One day in early July, Steen stopped his Jeep at the only gas station at Cisco before heading to Grand Junction. Owner Buddy Cowger was also a uranium prospector, and he happened to have a Geiger counter.
On a whim, Steen told Buddy to aim the Geiger counter at the dark gray core samples in his Jeep.
Buddy did so, and the device chattered like it had found the core of an atom bomb.
Surprised, Steen realized he had recovered a different type of uranium material — uraninite, or pitchblende — which had not previously been found in the Four Corners.
Additionally, he had proved that his theory on where to find uranium was correct.
The claim where the material was found he had named Mi Vida, Spanish for My Life.
Over the next 30 years, more than $500 million worth of uranium ore was mined from the Big Indian district by people following Steen’s lead.
The Steens went from barely surviving to being fabulously rich. Charlie rejected offers to buy his claims for $5 million. In a few years, he earned much more than that.
In October of 1952, Steen formed the Utex Exploration Co. with several people he had once worked for in Texas. The company raised funds to mine Mi Vida and nearby claims.
The following year, he and McCormick bought neighboring claims and created a separate company, Standard Uranium Co., with assistance from several New York financiers.
Steen also formed a drilling company with his brother-in-law. Another company was created to build a uranium mill in Moab, the first mill in the region constructed without government financial support.
Charlie, an avid pilot, began to fly around the West, often on little more than a whim — to Salt Lake City, Grand Junction and elsewhere.
He and M.L. built a spectacular home on top of a hill overlooking Moab, which they also called Mi Vida.
They held lavish parties at the house, which attracted state and local politicos. Even movie stars, such as Henry Fonda, occasionally stopped by when they were filming a picture nearby.
Charlie dipped his toe in politics, serving a term as a Utah state senator from 1959 to 1969.

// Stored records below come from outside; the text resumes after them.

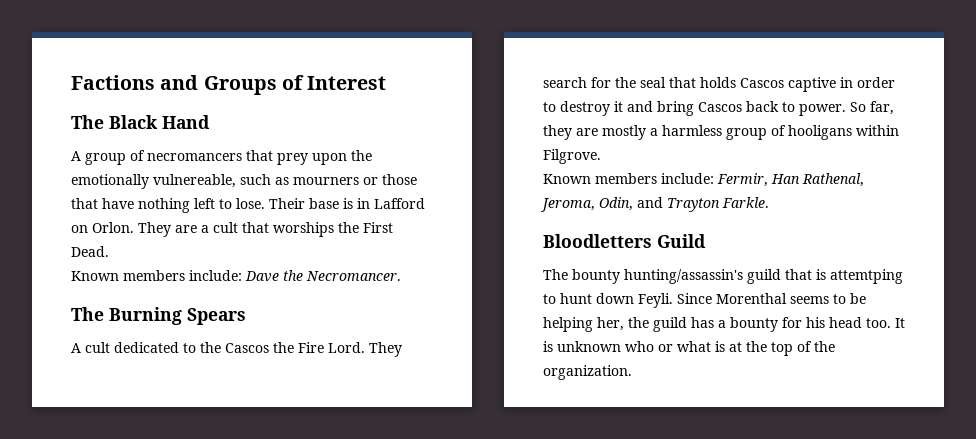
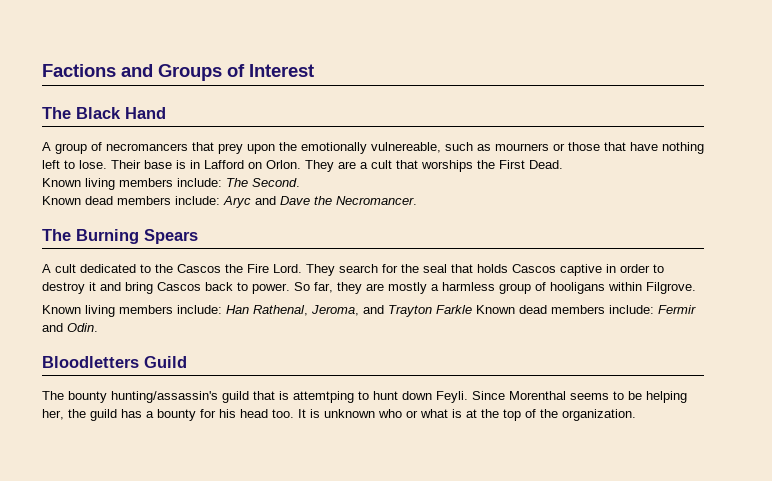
- Known members include: Dave the Necromancer.
+ Known living members include: The Second.
+ Known dead members include: Aryc and Dave the Necromancer.
- Known members include: Fermir, Han Rathenal, Jeroma, Odin, and Trayton Farkle.
+ Known living members include: Han Rathenal, Jeroma, and Trayton Farkle Known dead members include: Fermir and Odin.

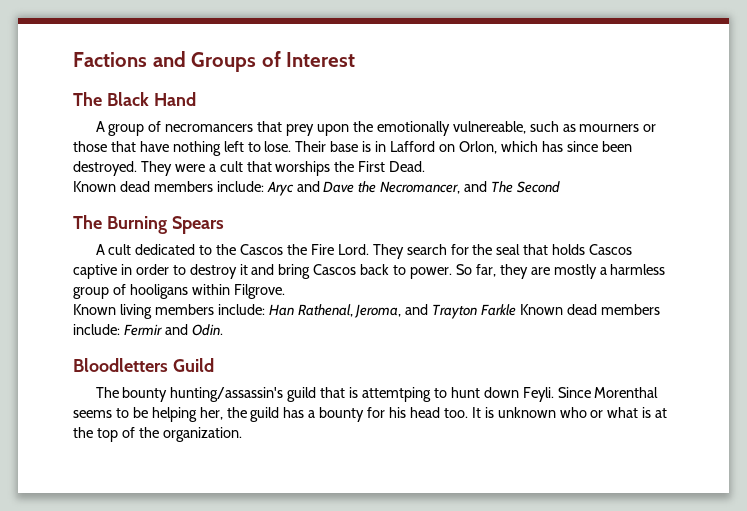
- Their base is in Lafford on Orlon. They are a cult that worships the First Dead.
+ Their base is in Lafford on Orlon, which has since been destroyed. They were a cult that worships the First Dead.
- Known living members include: The Second.
- Known dead members include: Aryc and Dave the Necromancer.
+ Known dead members include: Aryc and Dave the Necromancer, and The Second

But problems developed. There were disputes with Steen’s original partners in Utex, and it cost Steen several million dollars to buy them out.

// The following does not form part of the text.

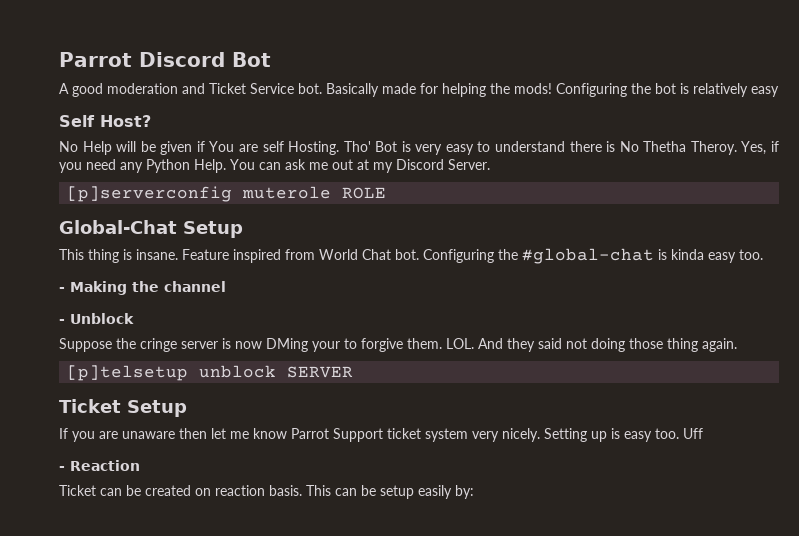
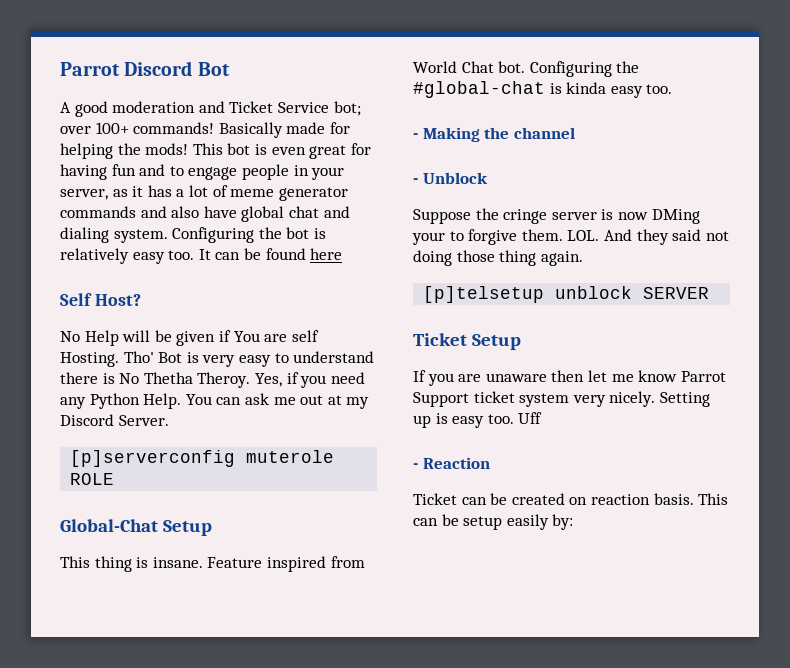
- A good moderation and Ticket Service bot.
+ A good moderation and Ticket Service bot; over 100+ commands!
+ This bot is even great for having fun and to engage people in your server, as it has a lot of meme generator commands and also have global chat and dialing system.
- Configuring the bot is relatively easy
+ Configuring the bot is relatively easy too. It can be found here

And despite his personal reluctance, the Moab mill was eventually sold to Atlas Minerals Corp.
By 1962, the Steens had sold their interest in the Mi Vida mine and other claims, as well as the mill. They left Moab and moved to Reno, Nevada.
A seven-year battle with the IRS, ending in 1975, left them broke once more. The Steens lost their Reno mansion and most other property.
The post-war uranium boom began to decline in 1960. The Atomic Energy Commission found it had more than enough uranium on hand.
By the 1970s, there was a developing uranium market for nuclear electric plants, which would ebb and flow over the next 40 years.
Charlie Steen died in 2006. The Steens’ house in Moab is now home to the Sunset Grill restaurant.
The mill has been closed, and its tailings are being moved. Recreation long ago replaced uranium as the economic driver in Moab.
Information for this column came from the Museum of Moab’s Canyon Legacy magazine, Winter 2016 edition, which includes articles by his son, Mark Steen, and others. Also, from “Charlie Steen’s Mi Vida,” by Maxine Newell. And the National Mining Hall of Fame’s page on Charlie Steen, mininghalloffame.org/inductee/steen.